Young protesters who felt their president was out of touch sarcastically called Lee "2MB" - a hopelessly slow 2-megabyte speed of computer processing and also Lee's initials. ("Two" is pronounced "Lee" in Korean).

"Shut up! Just do as we say and renegotiate the beef deal!" read one common poster summarizing the protesters' attitude toward Lee.

In South Korea, street demonstrations have always been a mix of festivity and violence. The rallies that have taken place over the past month come with music and dance troupes. Over the past weekend, the main boulevards of central Seoul turned into motor vehicle-free zones as people marched and held concerts and theatrical performances. Families sat on the asphalt and ate snacks. Street vendors sold roast squid and "2MB OUT!" T-shirts.

But some frown on the mob mentality the Internet can foster. "In the online discussions on beef, you are welcome only if you voice a certain opinion, and you're attacked if you represent an opposing view," said Kim, the political scientist. "I doubt the debate is rational."

One scientifically unproven claim that circulated on the Internet was that Koreans have a gene that make them particularly susceptible to mad cow disease. Many teenage protesters said during interviews that they suspected Lee of conspiring to supply cheap but tainted American beef for school lunches.

During the Saturday rally, a high school girl took the microphone and said before the crowd: "I drove four hours to join this rally because I don't want to die."
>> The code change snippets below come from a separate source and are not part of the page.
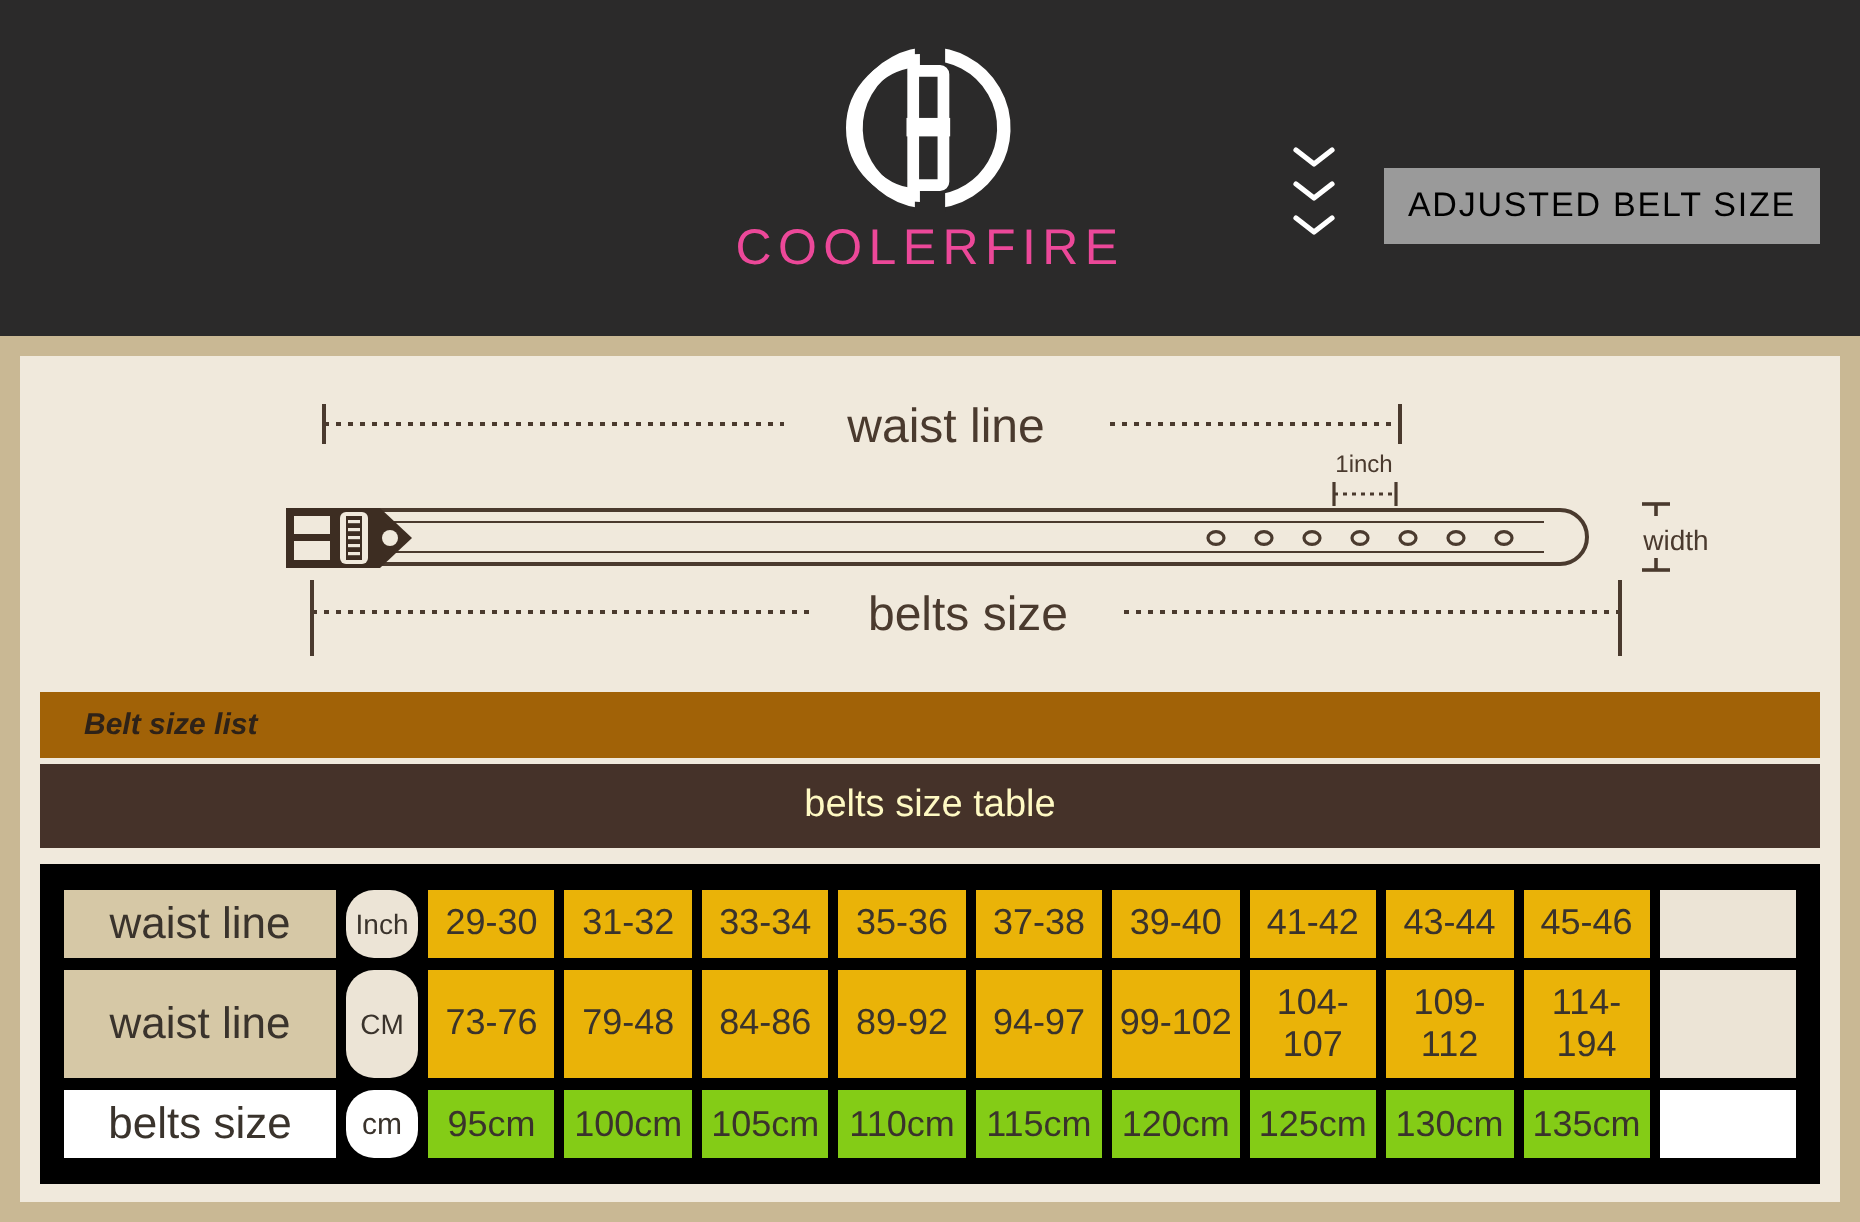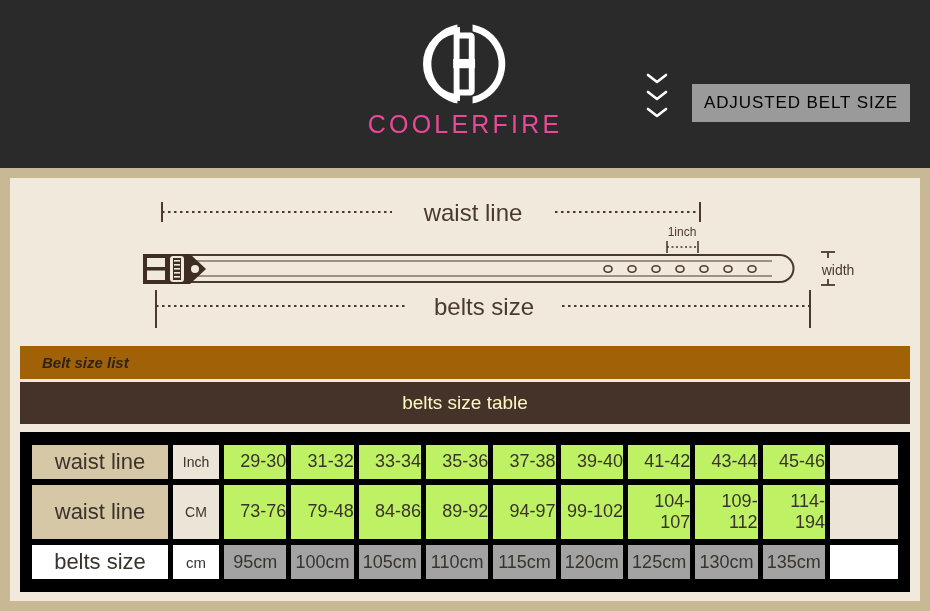--- a/index.html
+++ b/index.html
@@ -192,8 +192,9 @@
 
   
   td.unit {
-    width: 46px;
+    width: 36px;
     font-size: 15px;
+    border-radius: 14px;
   }
   td.unit.cream { background: #ece4d6; }
   td.unit.white { background: #ffffff; }

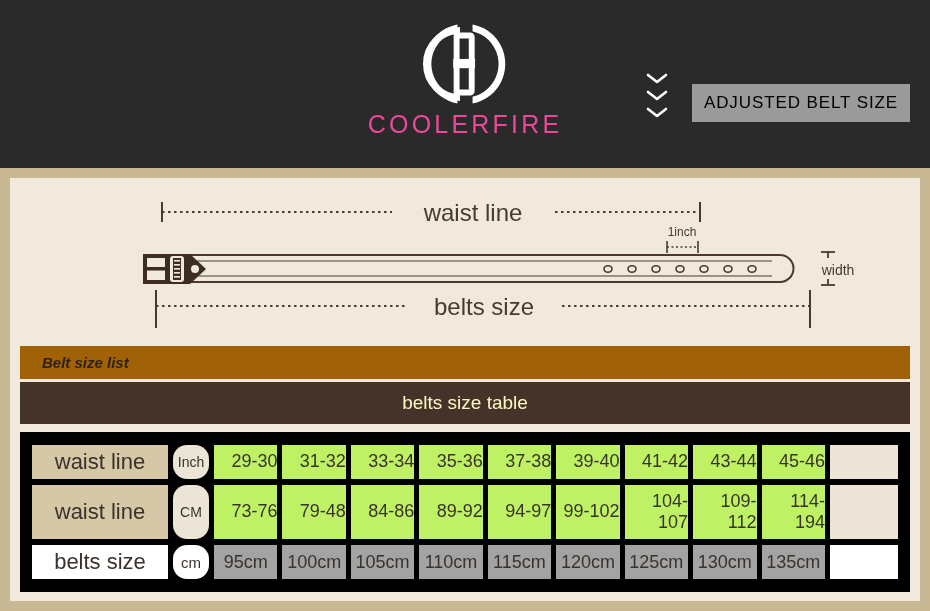--- a/index.html
+++ b/index.html
@@ -203,7 +203,7 @@
   td.val {
     font-size: 18px;
   }
-  td.val.cream { background: #bef264; text-align: right; }
+  td.val.cream { background: #eab308; }
   td.val.white { background: #a3a3a3; }
 
   td.trail { width: 68px; }

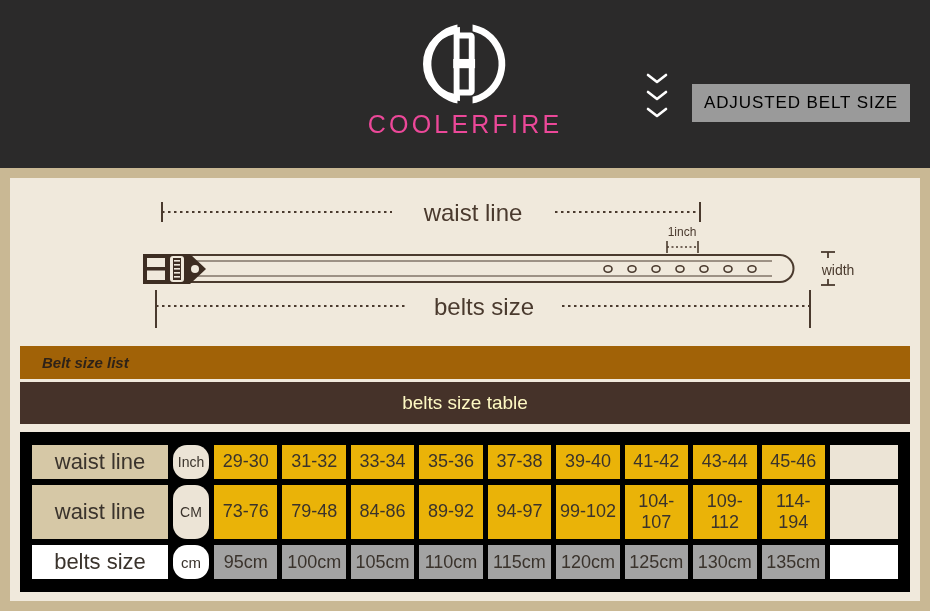--- a/index.html
+++ b/index.html
@@ -204,7 +204,7 @@
     font-size: 18px;
   }
   td.val.cream { background: #eab308; }
-  td.val.white { background: #a3a3a3; }
+  td.val.white { background: #84cc16; }
 
   td.trail { width: 68px; }
   td.trail.cream { background: #ece4d6; }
Chung Sun Hee, a popular comedian, was forced to quit three radio and TV programs after her comment, which was construed as hostile to the anti-beef demonstrators, triggered a flood of hate mail to her employers and commercial sponsors. Protesters also flooded companies with phone calls warning of product boycotts if they did not withdraw ads from the country's three main conservative dailies, whose editorials urged "reason and rationality."

"This protest has turned into a rally for political demagoguery," said Seo Kyong Seok, a Christian pastor who held a one-man protest near City Hall Plaza against beef demonstrators.

Choi See Joong, chairman of the Broadcasting and Communications Commission, said the government had no immediate plans to intervene to stop what critics called false information on the Internet.

"For me, this is a hot potato," said Choi, a close confidant of Lee. "For now, when I watch the candlelight protests, I try not to see its political meanings. Instead, I try to see the positive side of young people's passion on the Internet."

U.S. talks end inconclusively

Official said Monday that the top U.S. and South Korean trade envoys broke off - and then agreed to resume - talks on revising a beef import deal, Choe Sang-Hun reported from Seoul.

Kim Jong Hoon, South Korea's trade minister, was scheduled to fly home after both governments announced that two days of talks between Kim and Susan Schwab, the U.S. trade representative, broke down without an immediate breakthrough.

Only hours after that announcement, the South Korean Foreign Ministry said Kim would remain for talks Monday at Washington's request. The ministry's statement did not elaborate.

South Korea is asking that U.S. exporters exclude meat from cattle 30 months and older, despite an April agreement that makes no such age restrictions and statements from both governments that they do not intend to renegotiate the accord. Younger cattle are believed to be less likely to have mad cow disease.

South Korea agreed in April to lift an import ban on U.S. beef, first imposed in 2003 after a case of mad cow disease was discovered in the United States.